Start of Entries provided

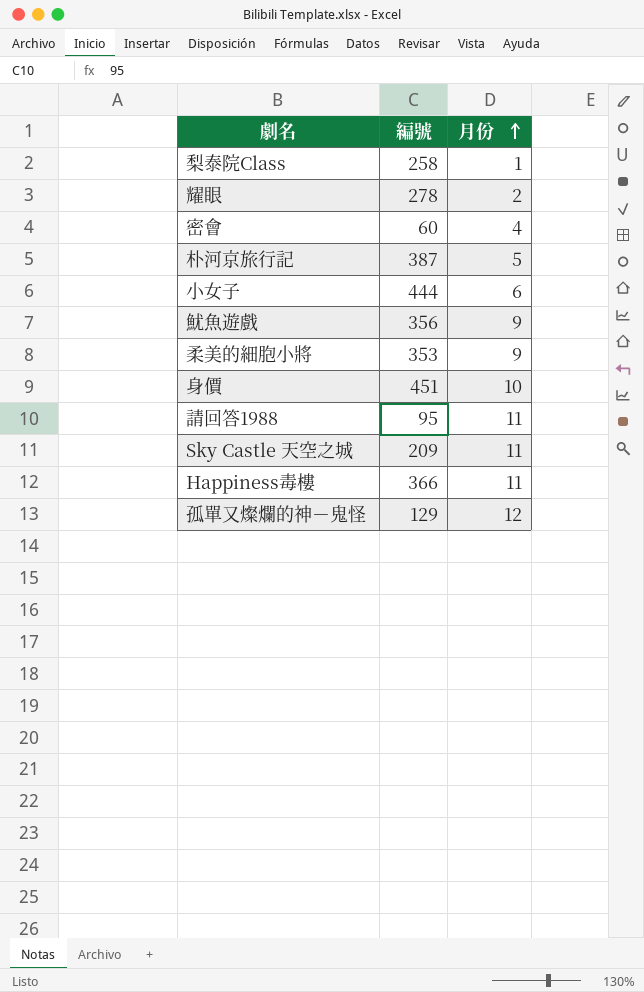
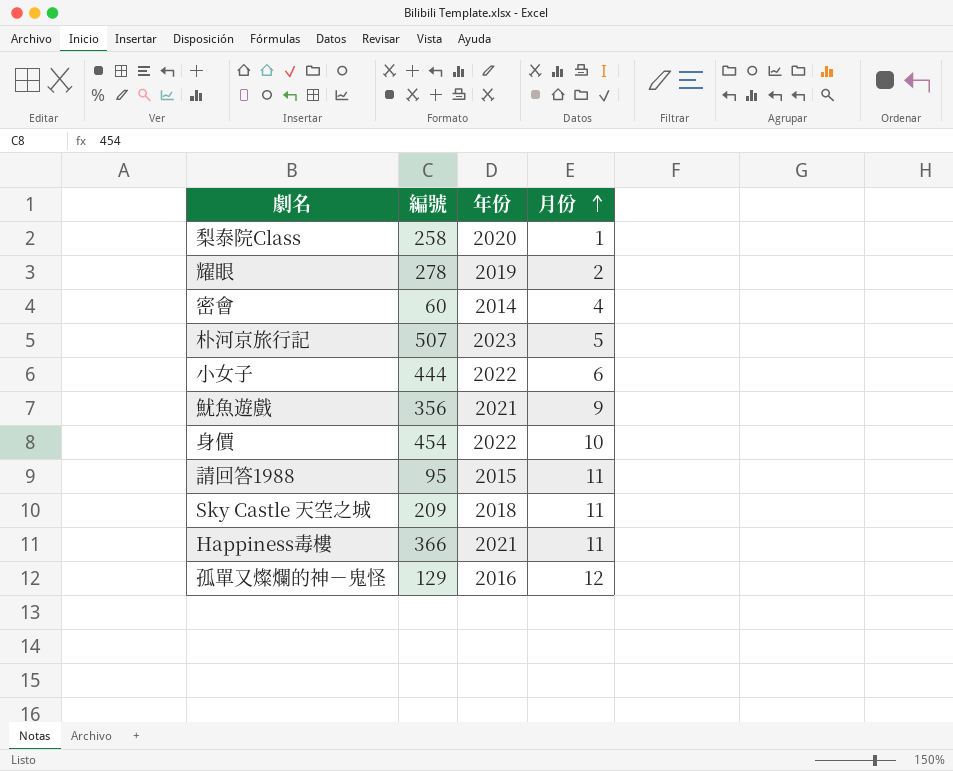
column 年份 | position: none -> 3
row 柔美的細胞小將: 353 | 9 -> none
朴河京旅行記 | 編號: 387 -> 507
身價 | 編號: 451 -> 454

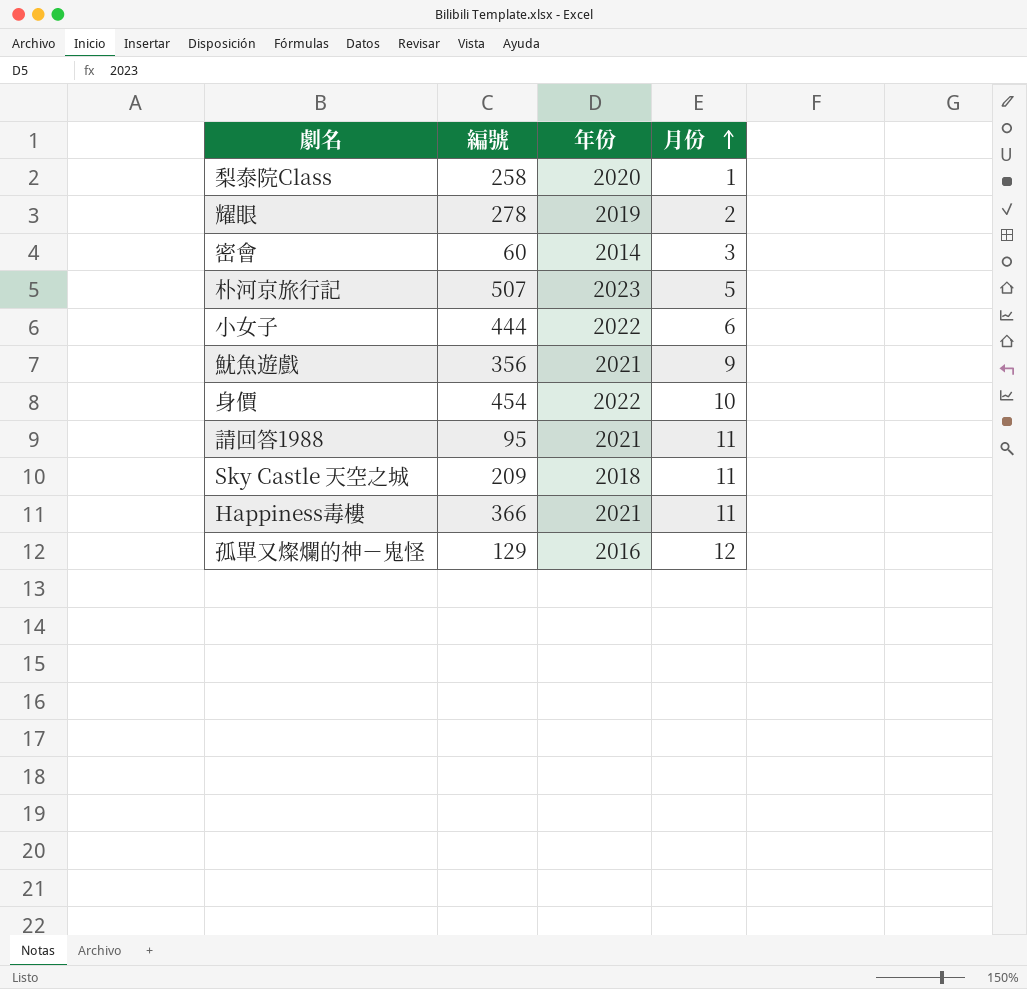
密會 | 月份: 4 -> 3
請回答1988 | 年份: 2015 -> 2021

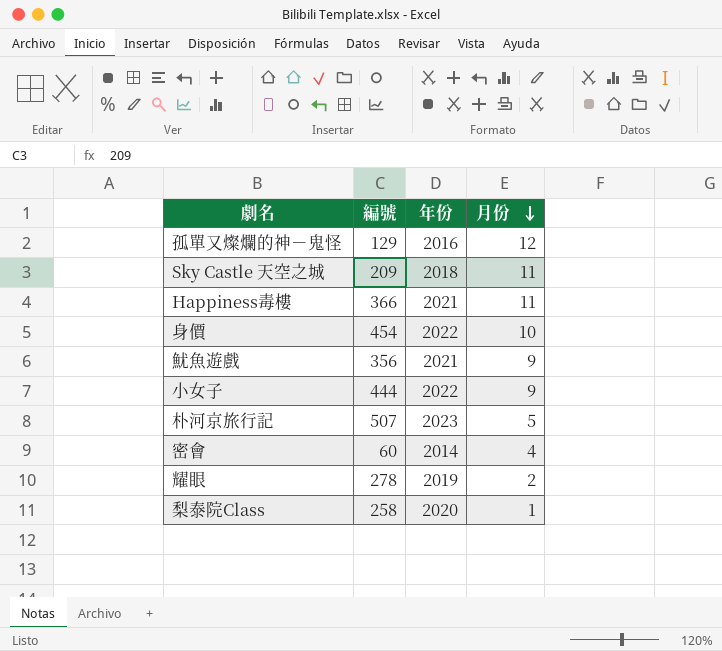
row order: 月份 ascending -> 月份 descending
row 請回答1988: 95 | 2021 | 11 -> none
小女子 | 月份: 6 -> 9
密會 | 月份: 3 -> 4

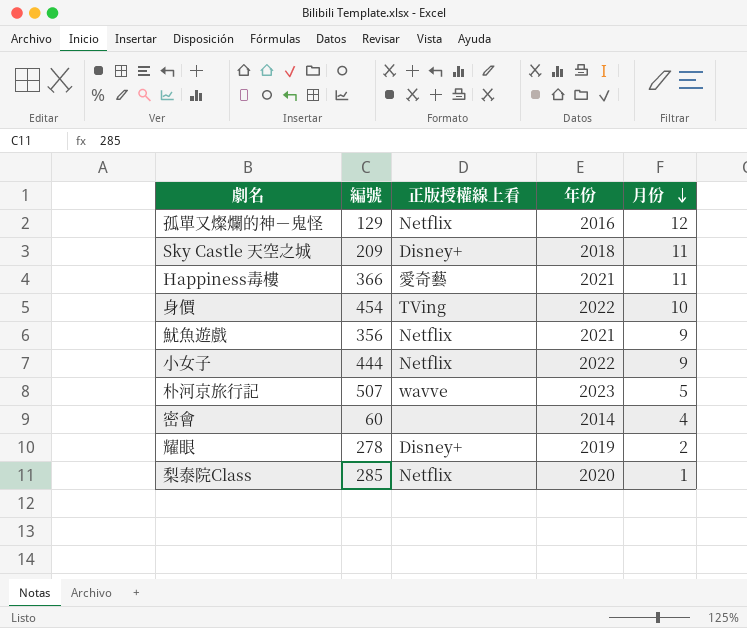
column 正版授權線上看 | position: none -> 3
梨泰院Class | 編號: 258 -> 285

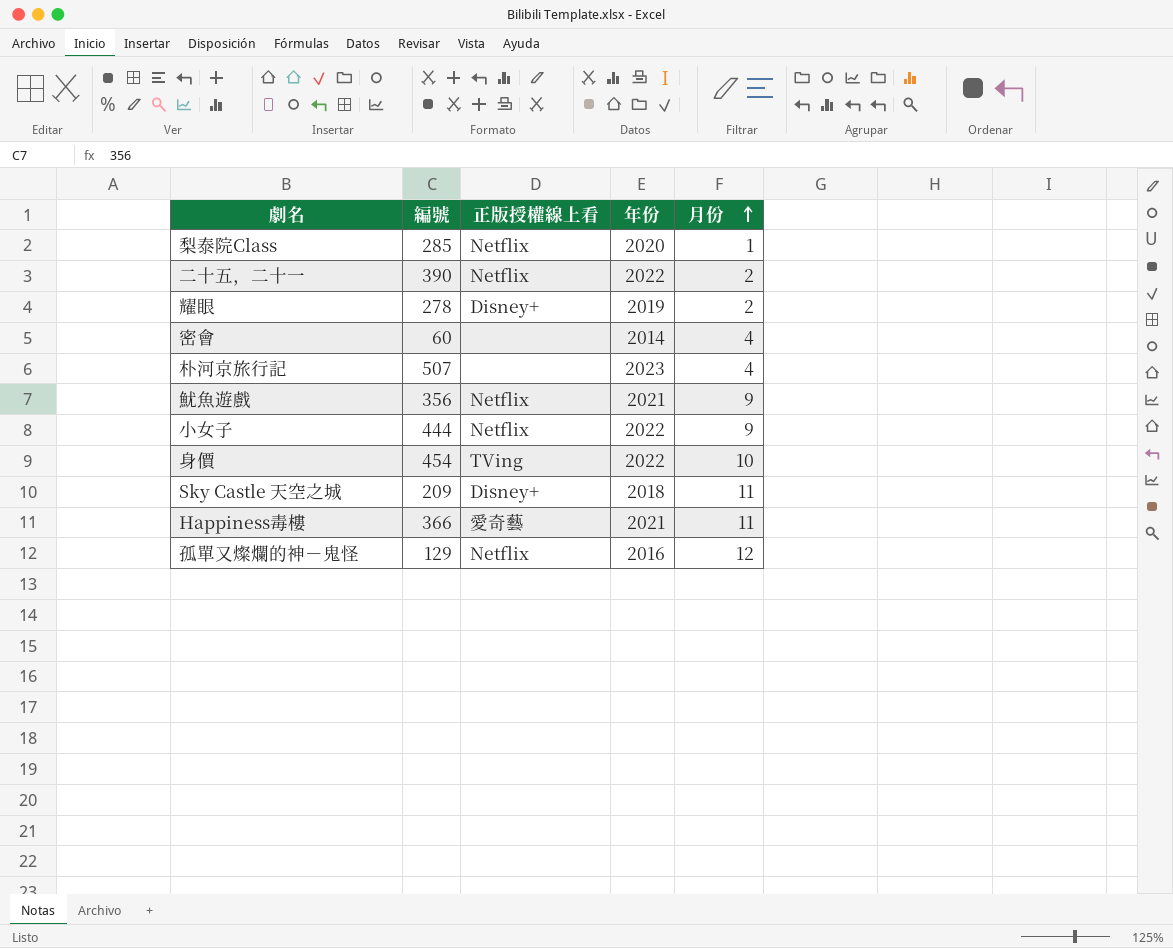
row order: 月份 descending -> 月份 ascending
row 二十五，二十一: none -> 390 | Netflix | 2022 | 2
朴河京旅行記 | 正版授權線上看: wavve -> none
朴河京旅行記 | 月份: 5 -> 4

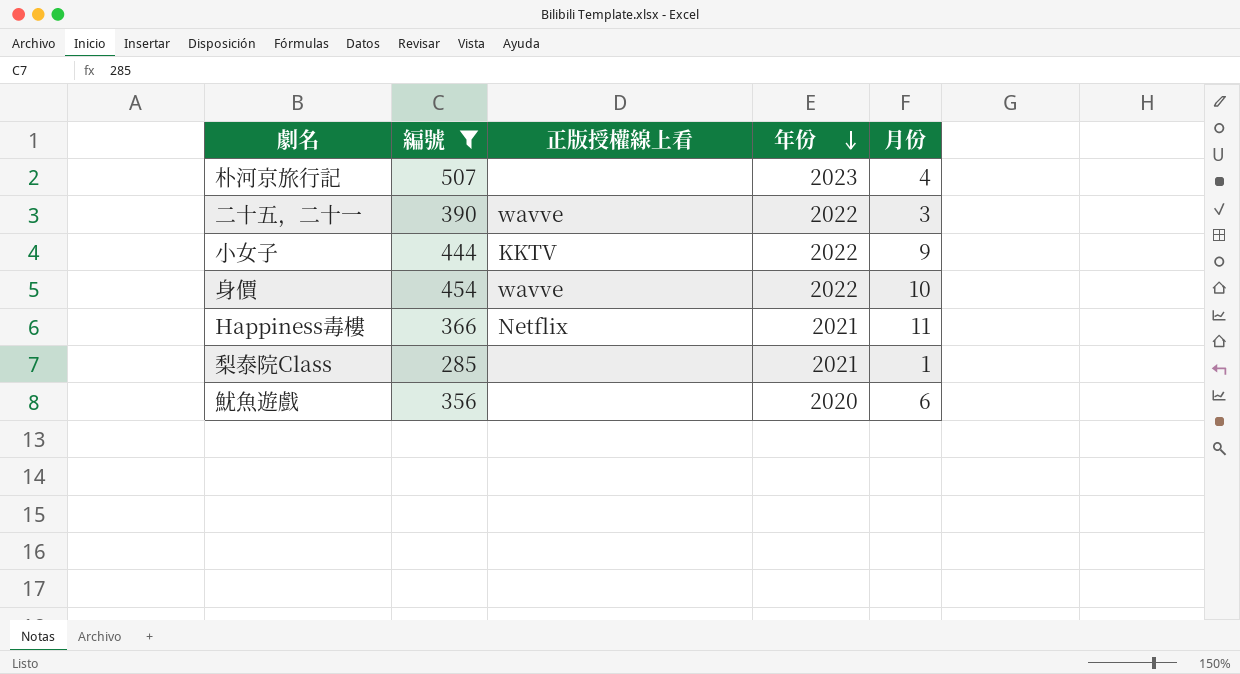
filter: none -> 編號 >= 285
row order: 月份 ascending -> 年份 descending
二十五，二十一 | 正版授權線上看: Netflix -> wavve
二十五，二十一 | 月份: 2 -> 3
小女子 | 正版授權線上看: Netflix -> KKTV
身價 | 正版授權線上看: TVing -> wavve
Happiness毒樓 | 正版授權線上看: 愛奇藝 -> Netflix
梨泰院Class | 正版授權線上看: Netflix -> none
梨泰院Class | 年份: 2020 -> 2021
魷魚遊戲 | 正版授權線上看: Netflix -> none
魷魚遊戲 | 年份: 2021 -> 2020
魷魚遊戲 | 月份: 9 -> 6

End of Entries provided

Task to carry out:
Repeat each entry precisely as it appears. Leave the pictures out.

Reply:
column 年份 | position: none -> 3
row 柔美的細胞小將: 353 | 9 -> none
朴河京旅行記 | 編號: 387 -> 507
身價 | 編號: 451 -> 454

密會 | 月份: 4 -> 3
請回答1988 | 年份: 2015 -> 2021

row order: 月份 ascending -> 月份 descending
row 請回答1988: 95 | 2021 | 11 -> none
小女子 | 月份: 6 -> 9
密會 | 月份: 3 -> 4

column 正版授權線上看 | position: none -> 3
梨泰院Class | 編號: 258 -> 285

row order: 月份 descending -> 月份 ascending
row 二十五，二十一: none -> 390 | Netflix | 2022 | 2
朴河京旅行記 | 正版授權線上看: wavve -> none
朴河京旅行記 | 月份: 5 -> 4

filter: none -> 編號 >= 285
row order: 月份 ascending -> 年份 descending
二十五，二十一 | 正版授權線上看: Netflix -> wavve
二十五，二十一 | 月份: 2 -> 3
小女子 | 正版授權線上看: Netflix -> KKTV
身價 | 正版授權線上看: TVing -> wavve
Happiness毒樓 | 正版授權線上看: 愛奇藝 -> Netflix
梨泰院Class | 正版授權線上看: Netflix -> none
梨泰院Class | 年份: 2020 -> 2021
魷魚遊戲 | 正版授權線上看: Netflix -> none
魷魚遊戲 | 年份: 2021 -> 2020
魷魚遊戲 | 月份: 9 -> 6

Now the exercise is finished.